** Opening RECORDS SHOWN block **
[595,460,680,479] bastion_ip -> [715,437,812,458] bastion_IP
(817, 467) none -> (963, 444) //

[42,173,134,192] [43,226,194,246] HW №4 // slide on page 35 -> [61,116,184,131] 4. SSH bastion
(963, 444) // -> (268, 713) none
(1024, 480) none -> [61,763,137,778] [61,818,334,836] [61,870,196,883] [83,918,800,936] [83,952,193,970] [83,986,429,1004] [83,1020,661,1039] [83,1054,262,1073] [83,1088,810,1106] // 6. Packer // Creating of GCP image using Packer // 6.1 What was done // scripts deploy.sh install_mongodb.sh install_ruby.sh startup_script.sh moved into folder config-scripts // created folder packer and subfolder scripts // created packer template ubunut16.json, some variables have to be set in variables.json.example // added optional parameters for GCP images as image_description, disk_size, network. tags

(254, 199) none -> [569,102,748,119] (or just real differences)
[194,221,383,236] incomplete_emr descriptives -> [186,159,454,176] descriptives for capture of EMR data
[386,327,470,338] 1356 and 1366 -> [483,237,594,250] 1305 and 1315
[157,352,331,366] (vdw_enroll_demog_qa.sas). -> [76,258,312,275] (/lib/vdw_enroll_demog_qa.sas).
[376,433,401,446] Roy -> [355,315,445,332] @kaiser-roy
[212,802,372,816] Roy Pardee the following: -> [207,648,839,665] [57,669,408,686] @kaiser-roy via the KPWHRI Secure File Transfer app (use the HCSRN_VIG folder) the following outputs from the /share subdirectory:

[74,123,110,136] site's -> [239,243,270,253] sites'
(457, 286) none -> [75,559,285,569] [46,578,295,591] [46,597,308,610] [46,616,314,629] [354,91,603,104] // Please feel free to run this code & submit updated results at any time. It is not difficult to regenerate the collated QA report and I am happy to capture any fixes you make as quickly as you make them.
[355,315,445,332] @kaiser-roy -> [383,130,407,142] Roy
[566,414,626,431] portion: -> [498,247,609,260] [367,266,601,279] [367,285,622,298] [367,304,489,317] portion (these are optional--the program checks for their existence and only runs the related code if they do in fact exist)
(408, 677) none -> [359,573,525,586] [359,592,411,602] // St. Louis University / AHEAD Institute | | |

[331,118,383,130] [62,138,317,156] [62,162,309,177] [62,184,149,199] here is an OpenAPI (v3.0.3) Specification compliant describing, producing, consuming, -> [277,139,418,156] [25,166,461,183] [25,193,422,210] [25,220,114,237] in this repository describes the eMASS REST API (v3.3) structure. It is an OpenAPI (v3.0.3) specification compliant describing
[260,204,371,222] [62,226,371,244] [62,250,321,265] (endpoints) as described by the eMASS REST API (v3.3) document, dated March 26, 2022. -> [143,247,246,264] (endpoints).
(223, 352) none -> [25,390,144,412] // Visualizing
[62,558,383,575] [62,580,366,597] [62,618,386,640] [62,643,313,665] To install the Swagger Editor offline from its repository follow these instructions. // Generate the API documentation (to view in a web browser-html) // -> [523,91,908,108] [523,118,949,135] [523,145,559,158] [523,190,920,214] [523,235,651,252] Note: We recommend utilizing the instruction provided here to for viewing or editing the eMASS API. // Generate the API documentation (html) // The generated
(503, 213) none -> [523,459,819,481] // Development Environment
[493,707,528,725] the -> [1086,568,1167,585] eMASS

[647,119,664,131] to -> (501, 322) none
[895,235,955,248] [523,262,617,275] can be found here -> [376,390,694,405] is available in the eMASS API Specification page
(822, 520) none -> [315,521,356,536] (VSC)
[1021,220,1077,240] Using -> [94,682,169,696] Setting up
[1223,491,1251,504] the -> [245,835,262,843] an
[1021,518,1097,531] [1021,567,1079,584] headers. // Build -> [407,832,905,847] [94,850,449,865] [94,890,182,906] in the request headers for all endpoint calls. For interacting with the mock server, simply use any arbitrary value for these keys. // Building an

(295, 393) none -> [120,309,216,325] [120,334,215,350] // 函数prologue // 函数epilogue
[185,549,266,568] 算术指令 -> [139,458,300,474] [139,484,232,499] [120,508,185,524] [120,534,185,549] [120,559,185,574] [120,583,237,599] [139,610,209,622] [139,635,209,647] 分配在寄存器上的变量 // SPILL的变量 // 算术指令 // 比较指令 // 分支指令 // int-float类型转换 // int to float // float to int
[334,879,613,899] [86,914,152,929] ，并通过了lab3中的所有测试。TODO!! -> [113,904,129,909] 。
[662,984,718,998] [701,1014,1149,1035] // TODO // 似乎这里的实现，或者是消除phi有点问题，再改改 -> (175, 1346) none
** Closing RECORDS SHOWN block **
Your task is to set down again, exactly, every line from the beginning of the listing through the line with "(963, 444) // -> (268, 713) none".

• _ANSWER TO THE EXERCISE_
[595,460,680,479] bastion_ip -> [715,437,812,458] bastion_IP
(817, 467) none -> (963, 444) //

[42,173,134,192] [43,226,194,246] HW №4 // slide on page 35 -> [61,116,184,131] 4. SSH bastion
(963, 444) // -> (268, 713) none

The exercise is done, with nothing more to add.